▸ Task objective:
Output must match the records, character for character.

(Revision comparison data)
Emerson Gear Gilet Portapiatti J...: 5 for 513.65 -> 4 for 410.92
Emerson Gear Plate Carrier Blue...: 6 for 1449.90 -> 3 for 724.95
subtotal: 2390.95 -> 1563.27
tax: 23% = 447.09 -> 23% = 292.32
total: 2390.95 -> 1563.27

▸ Task result:
Emerson Gear Gilet Portapiatti J...: 5 for 513.65 -> 4 for 410.92
Emerson Gear Plate Carrier Blue...: 6 for 1449.90 -> 3 for 724.95
subtotal: 2390.95 -> 1563.27
tax: 23% = 447.09 -> 23% = 292.32
total: 2390.95 -> 1563.27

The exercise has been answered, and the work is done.